Location: Crop Production Systems Research Unit
Title: Simulation of branched serial first-order decay of atrazine and metabolites in adapted and nonadapted soils Authors
|Webb, Richard -|
|Sandstrom, Mark -|
Submitted to: Environmental Toxicology and Chemistry
Publication Type: Peer Reviewed Journal
Publication Acceptance Date: May 11, 2011
Publication Date: August 2, 2011
Citation: Webb, R.M., Sandstrom, M.W., Krutz, L.J., Shaner, D.L. 2011. Simulation of branched serial first-order decay of atrazine and metabolites in adapted and nonadapted soils. Environmental Toxicology and Chemistry. 30:1973-1981. Interpretive Summary: Regulatory agencies rely on modeling to draw inferences about pesticide effects on the environment. A key input variable for modelers is pesticide persistence in the environment. A collaborative project between USGS and USDA-ARS has resulted in a model that can help regulatory agencies and research scientists better predict the persistence of pesticides and their degradation products in the environment. Future calibration of this new model for soils throughout the United States can reduce the uncertainty, relative to that of traditional modeling approaches, in predicting pesticide fate and transport, thereby supporting improved agricultural management schemes for reducing risk to the environment.
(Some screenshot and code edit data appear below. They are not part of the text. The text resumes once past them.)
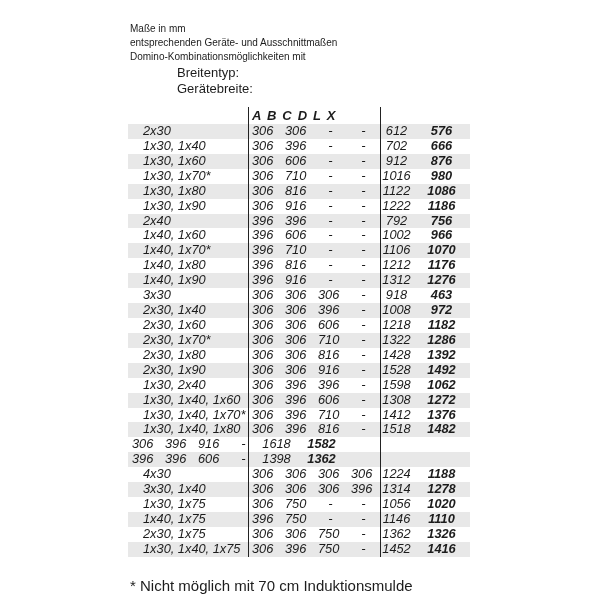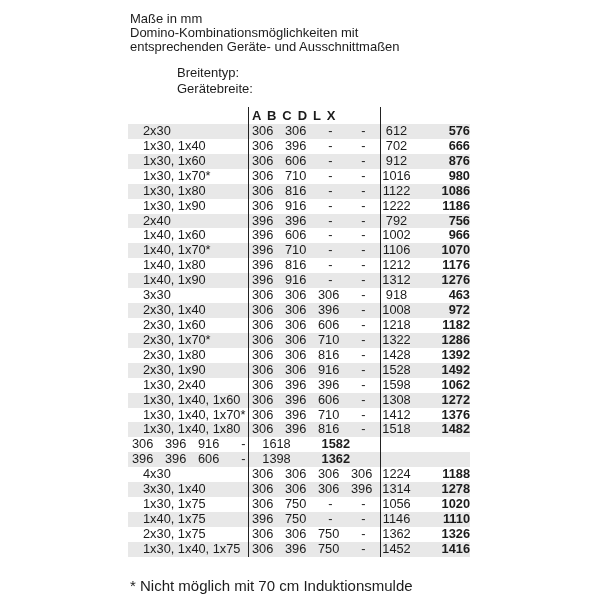"Maße in mm" .title-block { font-size: 13px -> 10px; top: 12px -> 22px }
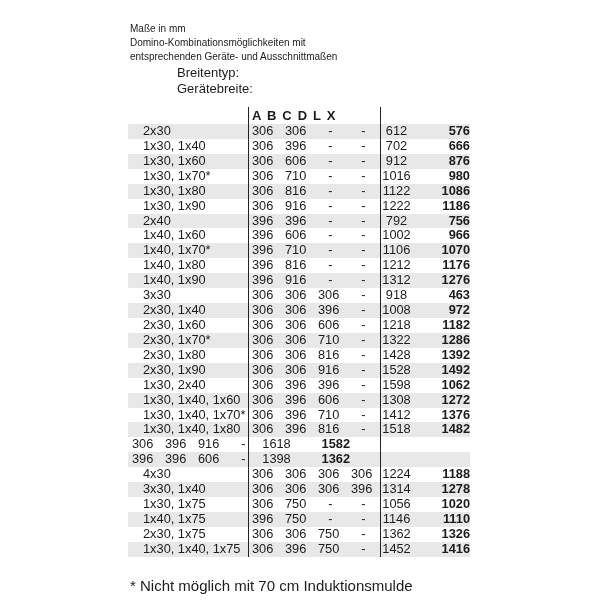"Domino-Kombinationsmöglichkeiten mit" div { order: before "entsprechenden Geräte- und" -> after "entsprechenden Geräte- und" }
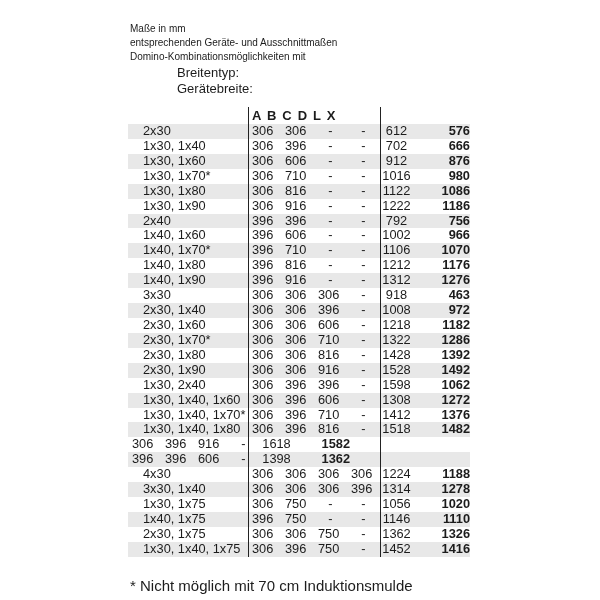"A B C D L" .dim-table { font-style: none -> italic }
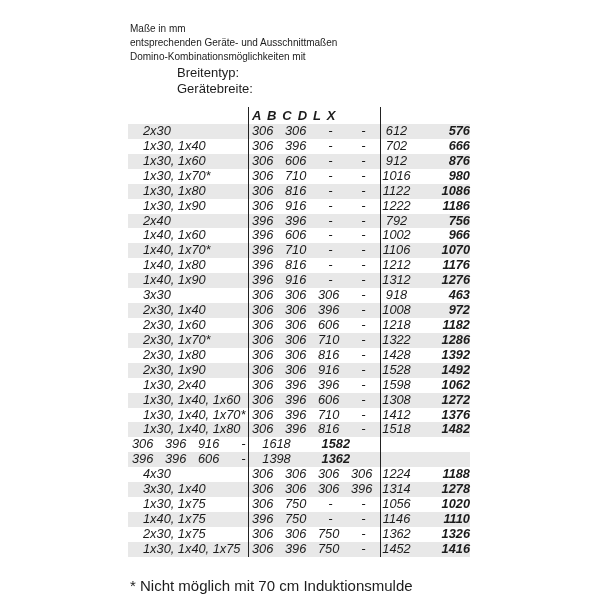"576" .trow .xcol { text-align: right -> center }
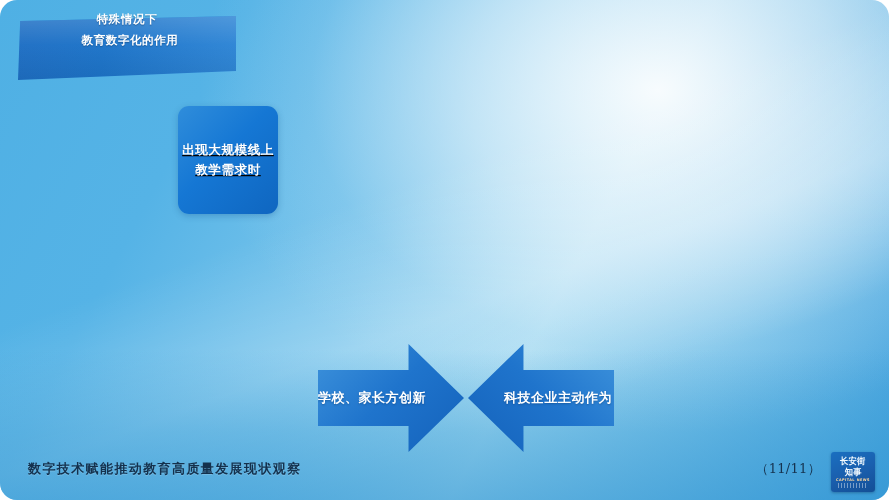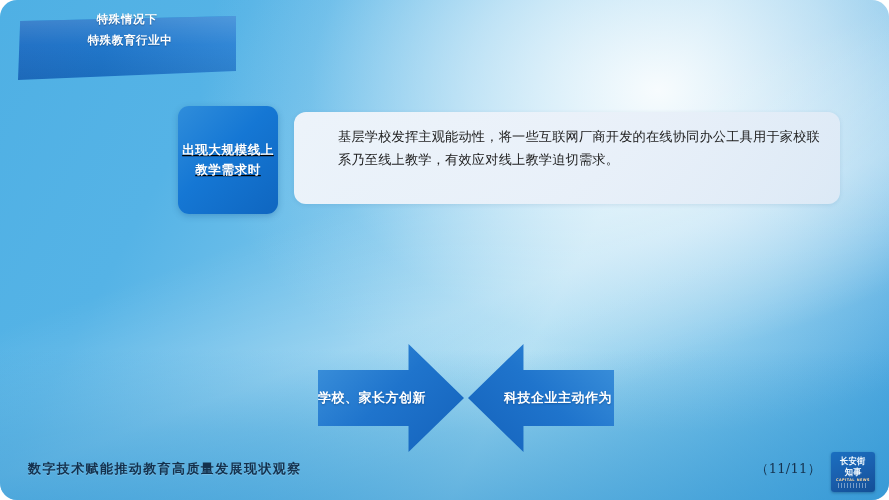"特殊教育行业中" div.l2 { text: 特殊教育行业中 -> 教育数字化的作用 }
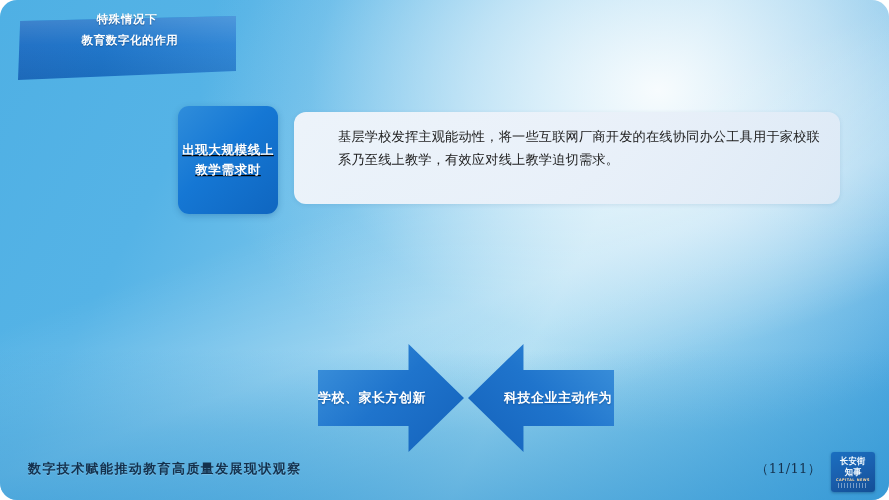"基层学校发挥主观能动性，将一些互联网厂商开发的在线协同办公工具用于家校联系乃至线" div.panel { html: <div> <p>基层学校发挥主观能动性，将一些互联网厂商开发的在线协同办公工具用于家校联系乃至线上教学，有效应对线上教学迫切需求。</p> </div> -> none }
Technical Abstract: Pesticides are applied to fields in amounts calculated to provide maximum control of the insects or weeds while minimizing the health threats to humans and the environment. A key variable in these calculations is the half life, or persistence, of the product and its degradates, also known as daughter products, each with unique physical and chemical properties and toxicity. Traditional models simulate the decay of pesticides as serial first-order decay from parent to daughter to granddaughter. This approach can produce erroneous results when simulating branched decay where the parent breaks down into multiple daughter products at the same time. A common error is the failure to conserve mass when the disappearance rate of the parent is not consistent with the production rates of the daughters. This potential error can be overcome by incorporating equations developed to describe the branched serial first-order decay (BSFOD) of compounds. In this paper, a BSFOD model is used to derive transformation rates describing the decay of a common herbicide, atrazine, and its degradates observed in soils adapted to previous atrazine applications and in soils with no history of atrazine applications. The results support two conclusions: (1) atrazine and daughter products are less persistent in adapted soils than in nonadapted soils; and (2) hydroxyatrazine was the dominant daughter product in most of the soils tested. A method to simulate BSFOD in a one-dimensional solute-transport unsaturated zone model is presented. Calibration of BSFOD models for soils throughout the country can reduce the uncertainty, relative to that of traditional models, in predicting the fate and transport of pesticides and their daughter products and thus support improved agricultural management schemes for reducing threats to the environment.